We have to start with an apology to New Brunswick for the limited coverage compared to other Canadian Provinces. Our first journey through the largest Maritime Province was on the return path from Prince Edward Edward Island to Nova Scotia and we were running short of time in poor weather. So, no opportunity to visit the giant lobster at Shediac, the Acadian Historic Village or the vast inland woodlands, instead we had to keep close to the direct route and photo opportunities were few. In 2013 we sneaked into New Brunswick over the bridge from Maine to have a quick look at Campobello Island, but we have yet to tour the rest of the Province.
River Heritage Inn, Port Elgin
One refreshing aspect of all of the Maritime Provinces that we visited was the lack of ubiquitous chain hotels and motels. We stayed mainly in historic B&Bs and occasionally in small local chain hotels and in all the quality was exceptionally good.

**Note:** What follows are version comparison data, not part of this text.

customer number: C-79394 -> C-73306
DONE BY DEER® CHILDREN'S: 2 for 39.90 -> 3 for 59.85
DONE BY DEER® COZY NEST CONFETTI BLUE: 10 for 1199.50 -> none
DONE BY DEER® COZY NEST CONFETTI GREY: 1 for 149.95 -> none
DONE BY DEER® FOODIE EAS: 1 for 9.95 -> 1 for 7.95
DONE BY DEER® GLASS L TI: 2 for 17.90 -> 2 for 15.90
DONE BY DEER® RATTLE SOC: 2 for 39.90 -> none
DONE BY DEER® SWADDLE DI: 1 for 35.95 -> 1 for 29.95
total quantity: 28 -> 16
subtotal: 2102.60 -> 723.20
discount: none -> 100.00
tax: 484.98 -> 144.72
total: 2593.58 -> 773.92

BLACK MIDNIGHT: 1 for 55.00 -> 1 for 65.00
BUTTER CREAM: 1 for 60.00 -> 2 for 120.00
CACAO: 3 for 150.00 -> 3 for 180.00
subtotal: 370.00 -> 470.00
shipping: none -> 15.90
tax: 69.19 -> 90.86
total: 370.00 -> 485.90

We didn’t have an opportunity to stay in New Brunswick, but the River Heritage Inn at Port Elgin is an example of a B&B in an historic house built in 1882 on the banks of the Gaspareau River, seen here with a touch of fall foliage.
House & fall foliage in Port Elgin
After making our way along the coast in heavy rain, the bad weather began to lift as we reached Port Elgin. The French established a settlement called Baie Verte here in 1690 then after the British took over in 1755 the Acadians were expelled and English, Scots and Irish settlers moved in. The picture shows a typical house in Port Elgin surrounded by fall foliage. We found the fall foliage in the to be Maritimes less extensive than in New England, with patches of intense colour rather than a riotous carpet of red and yellow.

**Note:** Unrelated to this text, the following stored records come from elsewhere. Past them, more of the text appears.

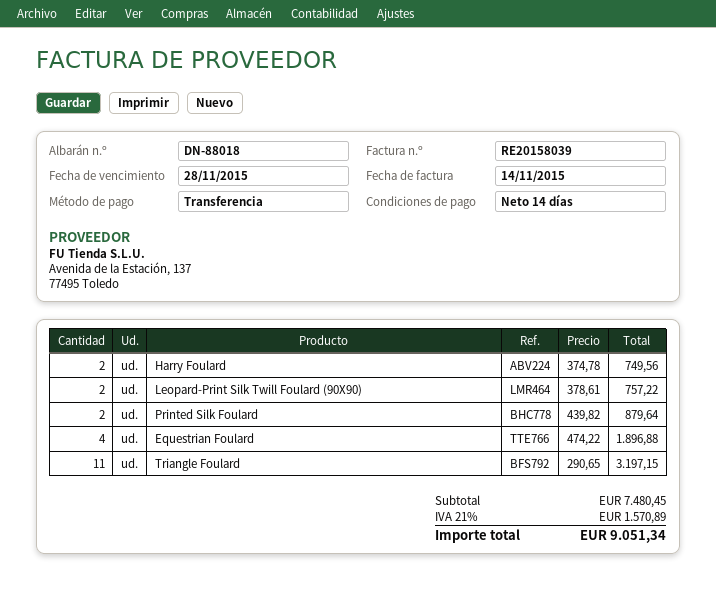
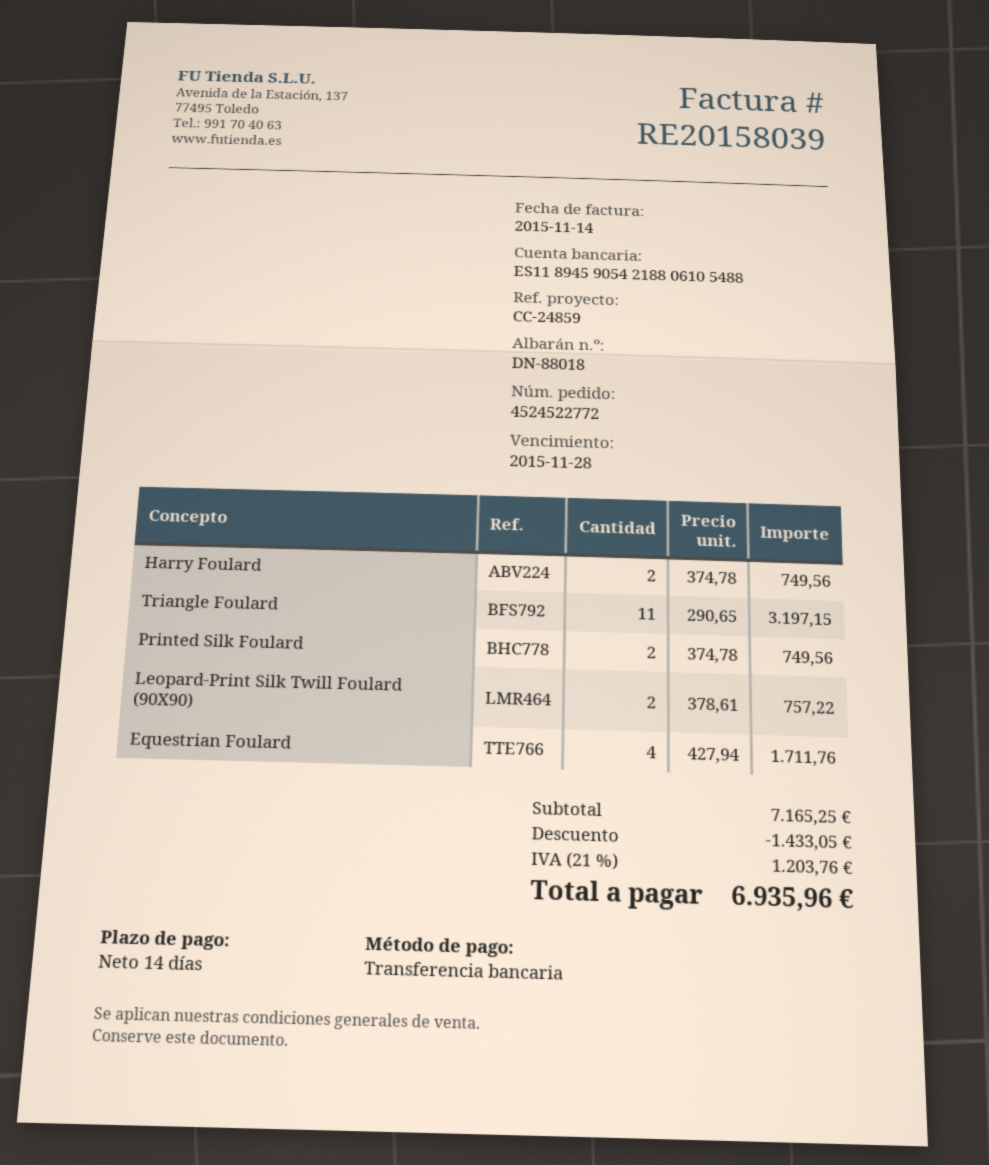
Printed Silk Foulard: 2 x 439.82 = 879.64 -> 2 x 374.78 = 749.56
Equestrian Foulard: 4 x 474.22 = 1896.88 -> 4 x 427.94 = 1711.76
subtotal: 7480.45 -> 7165.25
discount: none -> 1433.05
tax: 21% = 1570.89 -> 21% = 1203.76
total: 9051.34 -> 6935.96

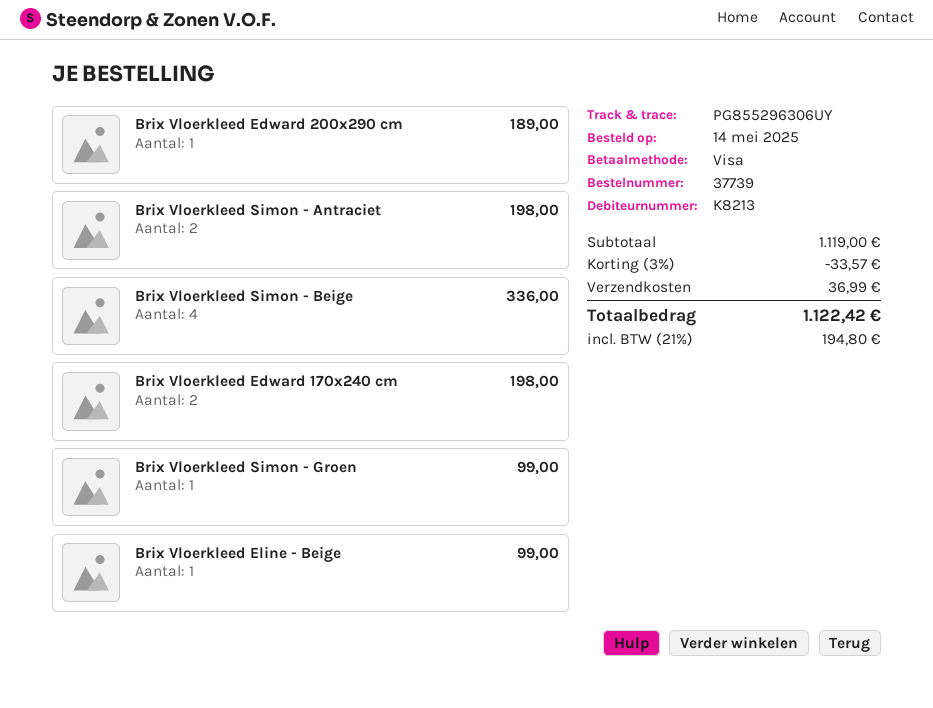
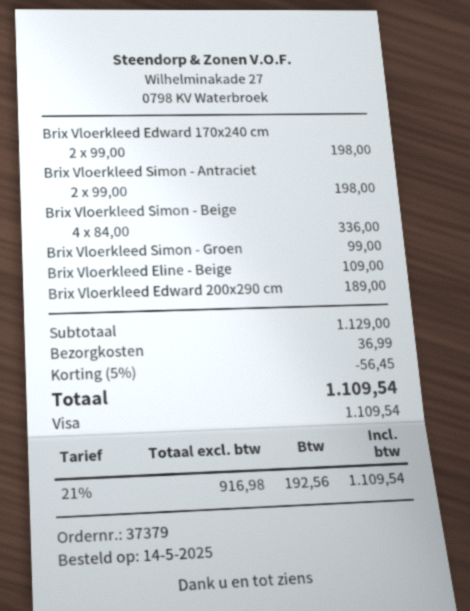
order number: 37739 -> 37379
Brix Vloerkleed Eline - Beige: 1 for 99.00 -> 1 for 109.00
subtotal: 1119.00 -> 1129.00
discount: 3% = 33.57 -> 5% = 56.45
tax: 21% = 194.80 -> 21% = 192.56
total: 1122.42 -> 1109.54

Confederation Bridge from Cape Jourimain, New Brunswick
Once upon a time, Prince Edward Island was truly an island. But the fact that the shortest distance between New Brunswick and Prince Edward Island is 12.9 kilometres (8 miles) and the sea around there freezes in winter proved no deterrent to the bridge builders. The Confederation Bridge opened in 1997 at a cost of C$1000m. It takes 12 minutes to drive across, and on the day we crossed it the visibility was extremely poor and the traffic very light. It was a very eery sensation driving along a road suspended in the air that seemed to come from nowhere and go nowhere.

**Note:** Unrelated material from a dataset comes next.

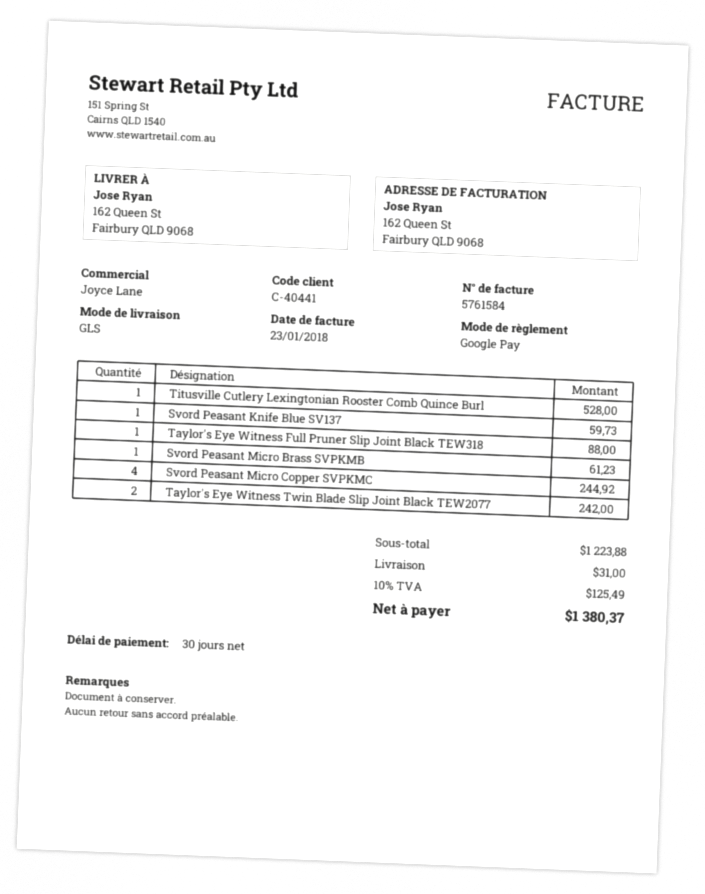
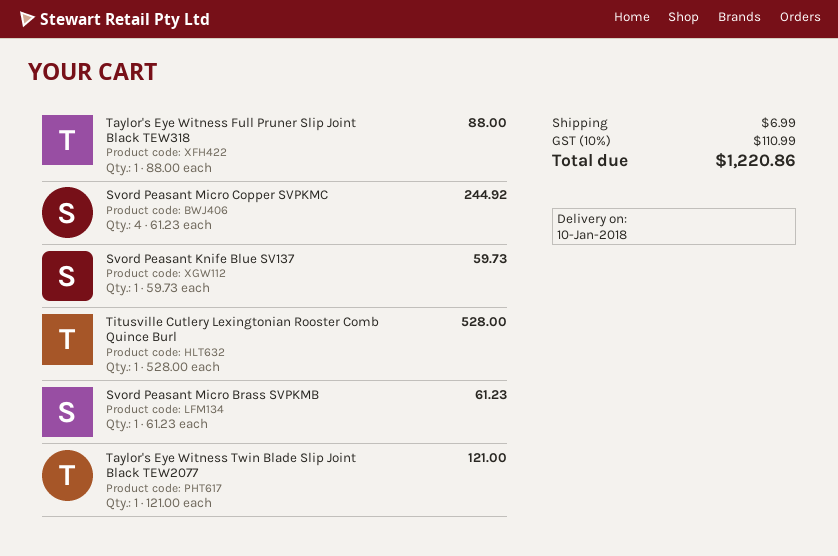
Taylor's Eye Witness Twin Blade Slip Joint Black TEW2077: 2 for 242.00 -> 1 for 121.00
shipping: 31.00 -> 6.99
tax: 10% = 125.49 -> 10% = 110.99
total: 1380.37 -> 1220.86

Click on Minimap to navigate
At the moment we have only one page on New Brunswick.
Stairs to East Quoddy (Head Harbour) Lighthouse, Campobello Island
Campobello Island is at the entrance to Passamaquoddy Bay in the extreme south of New Brunswick. It has no road connection to the rest of Canada, but a bridge connects it to Maine in the USA. Hence we visited the island during a tour of New England causing quite a stir at immegration in both directions who were clearly only used to dealing with US and Canadian citizens. In 1866 around 700 Fenians gathered on the US shore of the narrows separating the island from Maine with the intention of seizing the island from Britain. British forces were quickly on the scene to frustrate their ambitions, but the incident encouraged New Brunswick to join with the other British colonies to form the Dominion of Canada. East Quoddy (or Head Harbour) Lighthouse was built in 1829 on a small, rocky islet, located off the northern tip of the island. It is accessible by land only at or near low tide, the the steps visible in this picture forming part of the route. Passamaquoddy Bay opens into the Bay of Fundy, which has the highest tidal range in the world. There are signs warning that the tide rises by 1.5 metres (5 feet) per hour and that you can be stranded for up to 8 hours.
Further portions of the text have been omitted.